Annotation guidelines
corpora annotated for multiword expressions
Language-specific inherently clitic verbs (LS.ICV)
Inherently Clitic Verbs (LS.ICV) together with the Inherently Reflexive Verbs (IRV) are pronominal verbs. LS.ICV are formed by a full verb combined with one or more non-reflexive clitic that represents the pronominalization of one or more complement (CLI). LS.ICV is annotated when (a) the verb never occurs without one non-reflexive clitic, e.g. entrarci to be relevant to something colloquial form, or (b) when the LS.ICV and the non-clitic versions have clearly different senses or subcategorization frames.
LS.ICVs represent a specific category for some Romance languages, and they are particularly frequent in the Italian language. It is often challenging to distinguish LS.ICV from IRV, particularly because some clitics may be ambiguous, like se/si which is a polyfunctional clitic pronoun and grammatical marker (and has many functions such as reflexive, reciprocal, impersonal, passivizing, aspectual, middle).
If the CLI has a clear reflexive meaning the VMWE might be an IRV.
We start by listing the various categories of LS.ICVs before providing tests to decide whether to annotate a given occurrence as an LS.ICV.
- Inherently clitic verbs ⇒ ANNOTATE as LS.ICV
- The verb without the CLI does not exist
infischiarsene (not worry about) vs *infischiare
- The verb without the CLI does exist, but has a very different meaning
darla (gl.: give it) (transl. fuck around) ≠ dare (give)
prenderle (gl.: take them) (transl. be beaten) ≠ prendere (take)
prenderci (gl.: take it) (transl. grasp the truth) ≠ prendere (take)
starci (gl.: stay there) (transl. agree) ≠ stare (stay) - The verb has more than one CLI of which the second one is an invariable object complement.
fregarsene (gl.: matter self of-it) (transl.don’t care about)
infischiarsene (transl. not worry about)
curarsene (gl.: take care self of-it) (transl. care about)
prendersela (gl.: take self it.FEM)(transl. be angry/upset)
sentirsela (gl.: feel self it.FEM) (transl. be in the mood of)
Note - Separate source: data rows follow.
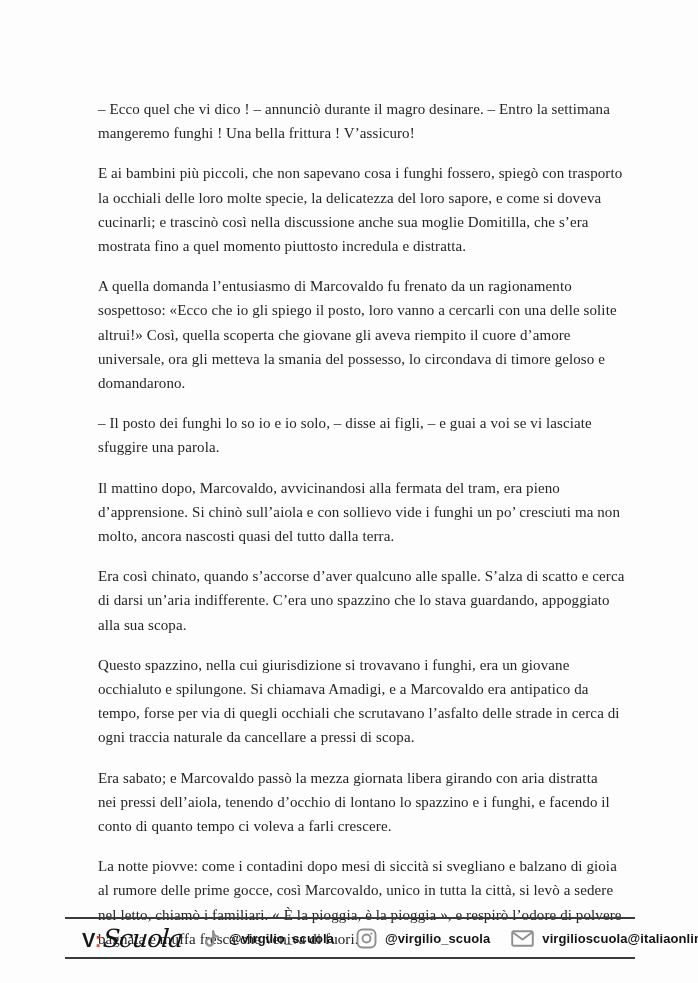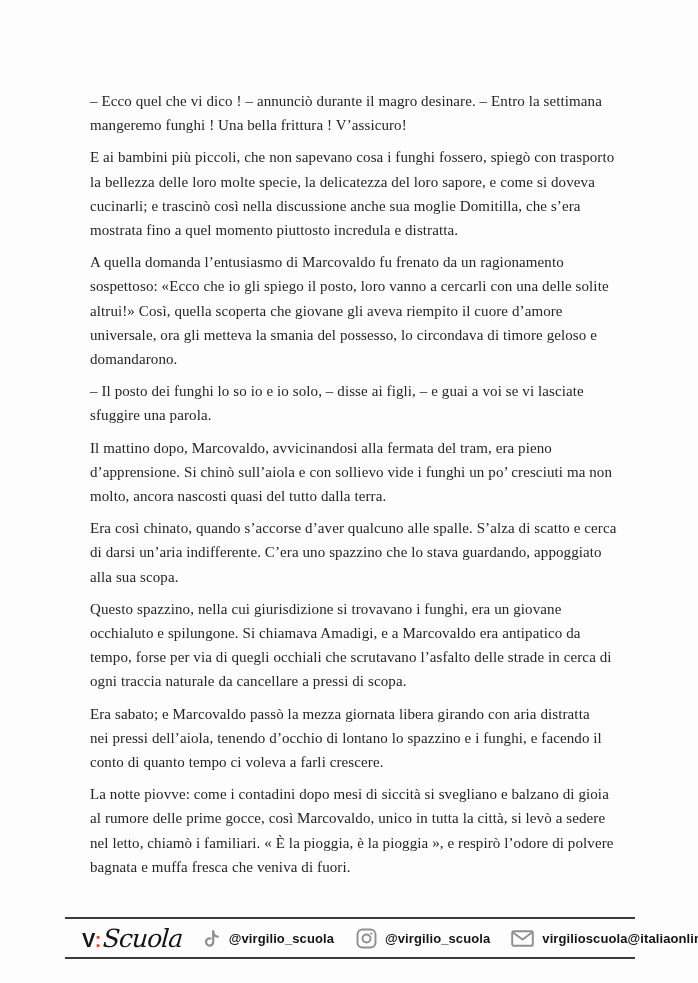--- a/index.html
+++ b/index.html
@@ -24,7 +24,7 @@
     line-height: 24.2px;
     letter-spacing: 0.1px;
   }
-  .paragraph { margin: 8px; }
+  .paragraph { margin: 16px; }
   .line { white-space: nowrap; }
   
   .footer {

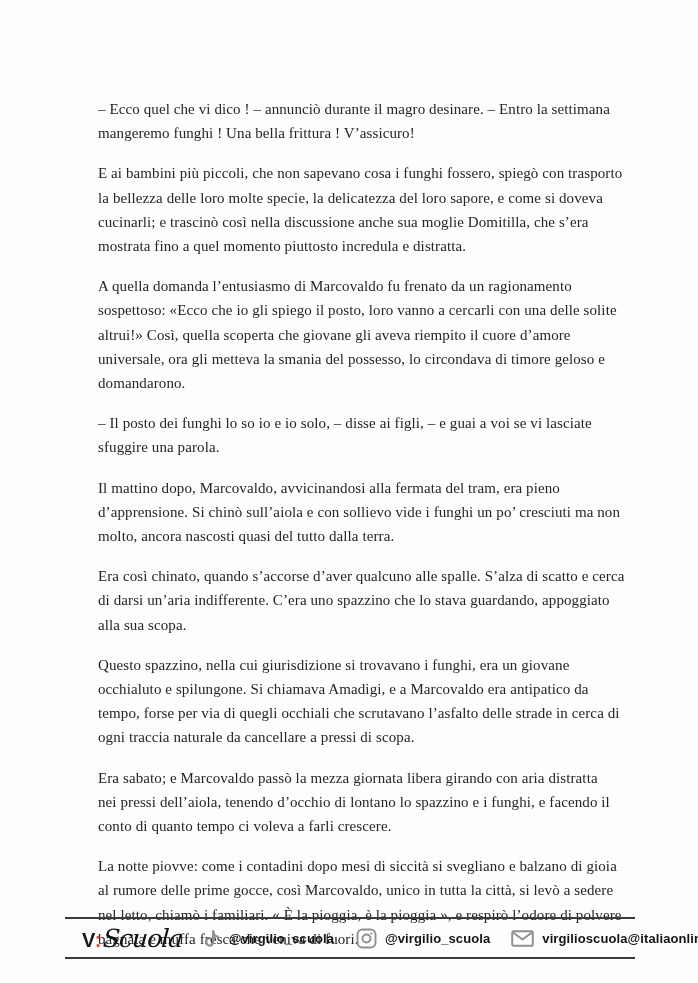--- a/index.html
+++ b/index.html
@@ -101,7 +101,7 @@
       </div>
       <div class="paragraph">
         <div class="line">E ai bambini più piccoli, che non sapevano cosa i funghi fossero, spiegò con trasporto</div>
-        <div class="line">la bellezza delle loro molte specie, la delicatezza del loro sapore, e come si doveva</div>
+        <div class="line">la occhiali delle loro molte specie, la delicatezza del loro sapore, e come si doveva</div>
         <div class="line">cucinarli; e trascinò così nella discussione anche sua moglie Domitilla, che s’era</div>
         <div class="line">mostrata fino a quel momento piuttosto incredula e distratta.</div>
       </div>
sentirselo (gl.: feel self it.MASC) (transl. feel)
vedersela (gl.: see self it.FEM)(transl. to manage something) - The verb has two non-reflexive invariable CLIs:
farcela (gl.: make there it.FEM) (transl. succeed)
- The verb has a different meaning with respect to an intensive use of the same two non-reflexive invariable CLIs:
andarsene (gl.: go away self from-there) (transl. die) ≠ andarsene (go away)
bersela (gl.: drink slef it.FEM) (transl. believe) ≠ bersela (drink)
- The verb without the CLI does not exist
LS.ICV-specific decision tree
- Apply test LS.ICV.1 - [CL-INHERENT]
- Annotate as LS.ICV
- Apply test LS.ICV.2 - [CL-DIFF-SENSE]
- Annotate as LS.ICV
- Apply test LS.ICV.3 - [CL-DIFF-SUBCAT]
- Annotate as LS.ICV
- Exit
Test LS.ICV.1 - [CL-INHERENT] Inherent clitic
Does the verb only exist with the CLI and never occurs without it?
- annotate as LS.ICV
infischiarsi ⇒ *infischiare
infischiarsene ⇒ *infischiare - next test
Test LS.ICV.2 - [CL-DIFF-SENSE] - Different sense
Given the same verb without the CLI/CLIs, are all of its meanings clearly different from the inherently clitic form?
- annotate as LS.ICV
smetterla (gl.: quit it) (transl. knock it off) ≠ smettere (quit)
prenderle (gl.: take them) (transl. get beaten up) ≠ prendere (take)
prenderci (gl.: take it)(transl. grasp the truth) ≠ prendere (take)
starci (gl.: stay there)(transl. up for it) ≠ stare (stay)
curarsene (gl.: take care self of-it) (transl. care about) ≠ curare (take care)
prendersela (gl.: take self it.FEM)(transl. be angry/upset)≠ prendere (take)
sentirsela (gl.: feel slef it.FEM) (transl. be in the mood of) ≠ sentire (feel)
darla (gl.: give it.FEM) (transl. fuck around) ≠ dare (give) - next test
Test ICV.3 - [CL-DIFF-SUBCAT] - Different subcategorization frame
Is the subcategorization frame of the simple verb without the CLI different from the subcategorization frame of the LS.ICV?
- annotate as LS.ICV
X se la prende con Y ⇔ X prende Y
- Exit